Once again I’m trying to eat healthy. I have tried this before but it never lasts long. The only thing I’ve stuck with is trying to include raw ginger or garlic in a meal. And by stuck with I mean it happens at least once every two weeks. Recently I have come to the conclusion that food is my crack. Yes I am comparing myself to a crack addict.
I’ve been using food as a drug probably since I was a toddler. I’m not the only one of course, Oprah taught me that. If I was upset in any way I got a cookie, or whatever sweet comfort food was nearby. A large chunk of my childhood we were on welfare, so I got a lot of grilled cheese sandwiches from the fire log size block of government cheese. It was some damn good cheese. And not just one at a time, my mother felt to make up for when we didn’t have any food, it was best to feed me two sandwiches. I thought this was normal. If I was at a friends house and we were made one sandwich, I was confused. I wanted to know where the hell my other sandwich was.
As I’ve gotten older I have tried to reprogram myself. This is no easy task. I’ll do well for awhile, but then I wake up one morning craving a sugary moist donut. I give little resistance and head for the local bakery to get my fix.
At this point in my life I feel it’s now or never. Either I make healthier choices at the age of 33 or I will never be able to reverse the damage. The epic battle with food has begun.
Oh my God! I want a thick piece of french bread lathered in butter! Mmmmmm.

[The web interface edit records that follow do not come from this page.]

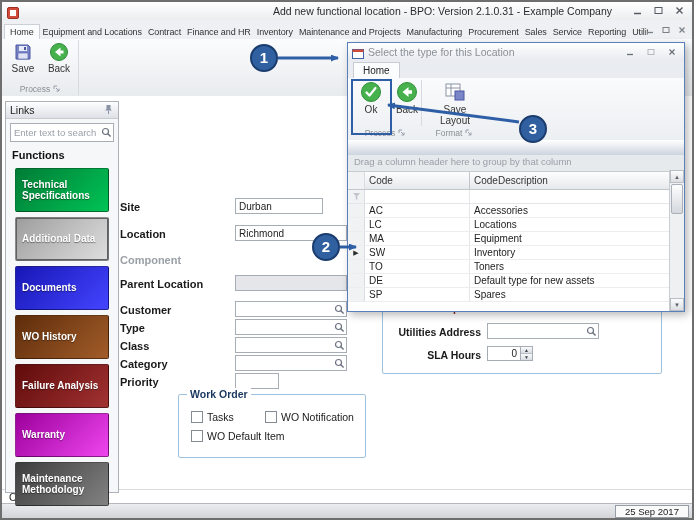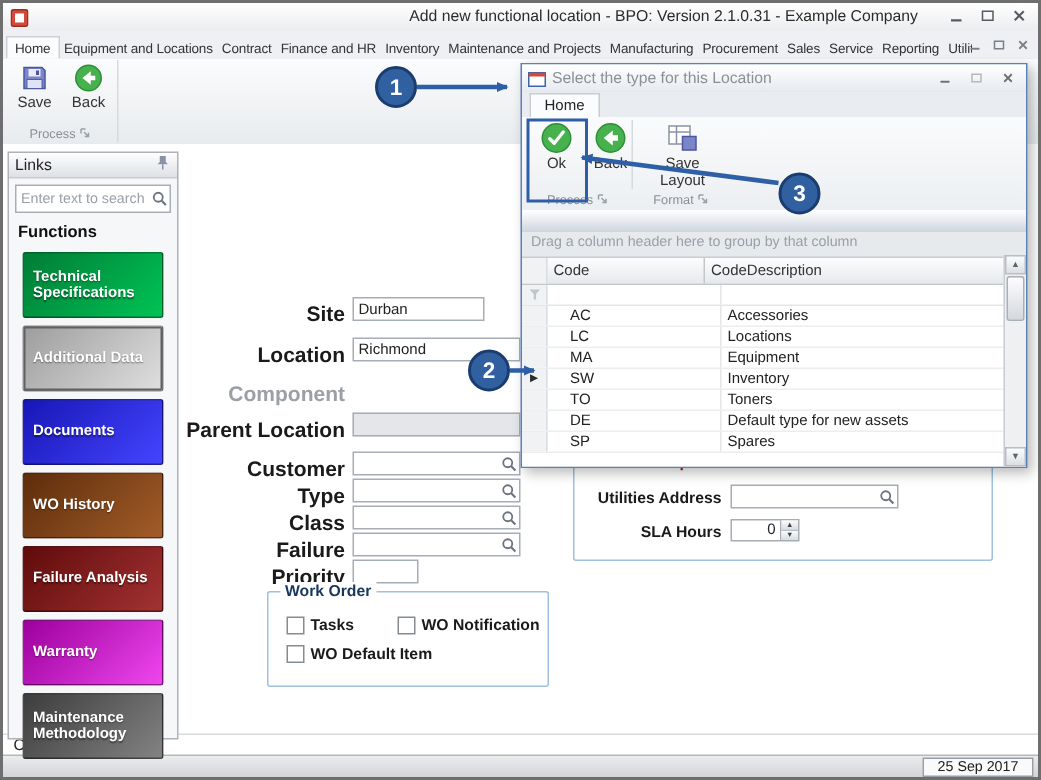"Site" .flabel { font-size: 14px -> 11px; text-align: right -> none }
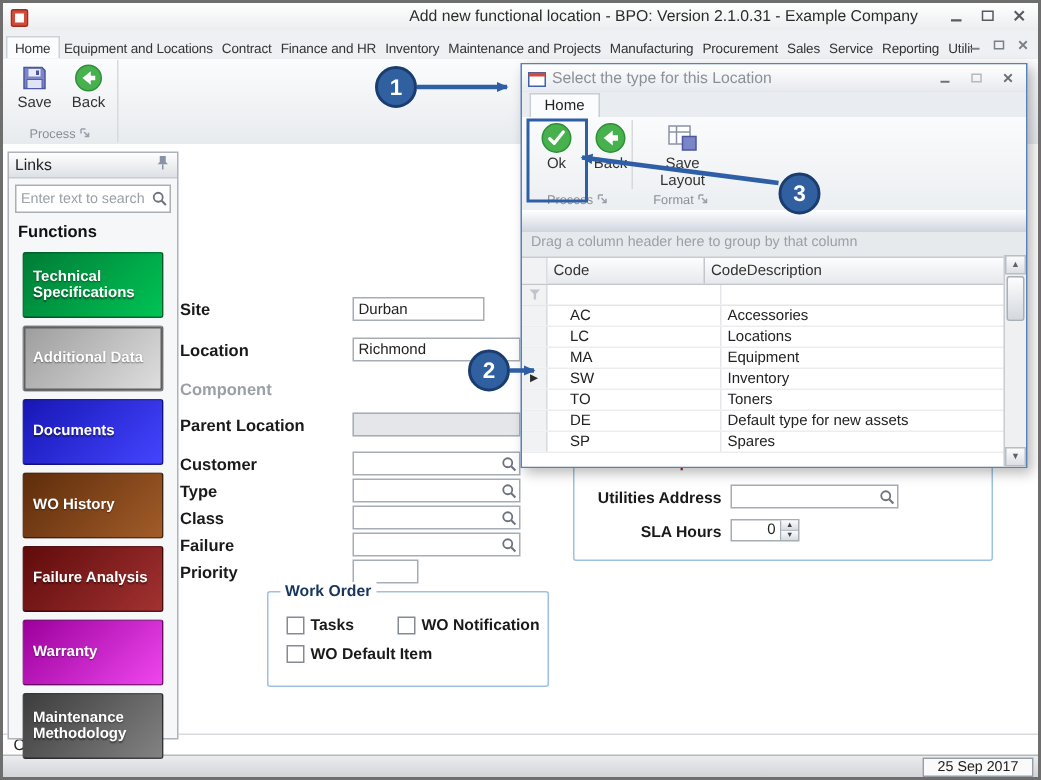"AC" .gcode { padding-left: 15px -> 4px }
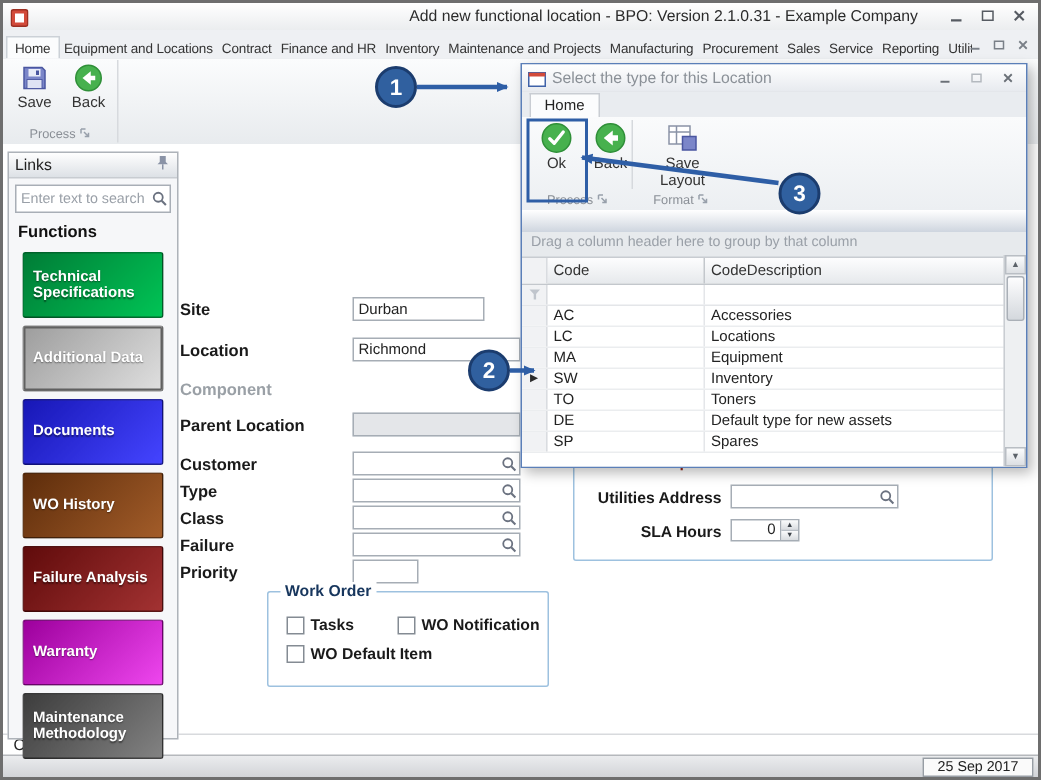"Failure" label.flabel { text: Failure -> Category }
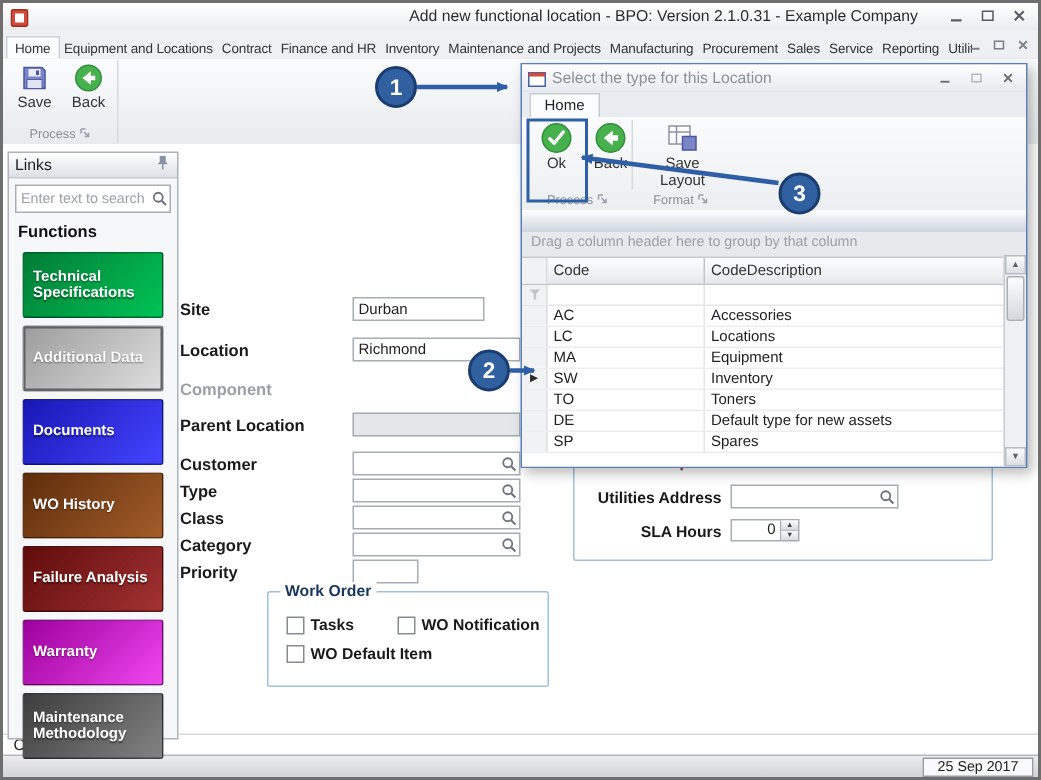"Tasks" .cbrow { font-weight: bold -> normal }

P.S. Dwarf apples are adorable, and they mindfuck me into eating them with their fun unnatural apple size.

Why One Ply Why

Dear One Ply Toilet Paper,

Why do you exist? If you were not around, then you wouldn’t be an option at the store for my husband to choose from. Do you not know that you will just disintegrate. Why put either one of us through that. My husband cannot be expected to read the package of toilet paper. So please, I beg you, do the world a favor and disappear. (Just like you did when I was inhumanely forced to use you) You are not needed. I don’t mean to sound harsh, but you have caused many unhappy and frustrating moments between couples.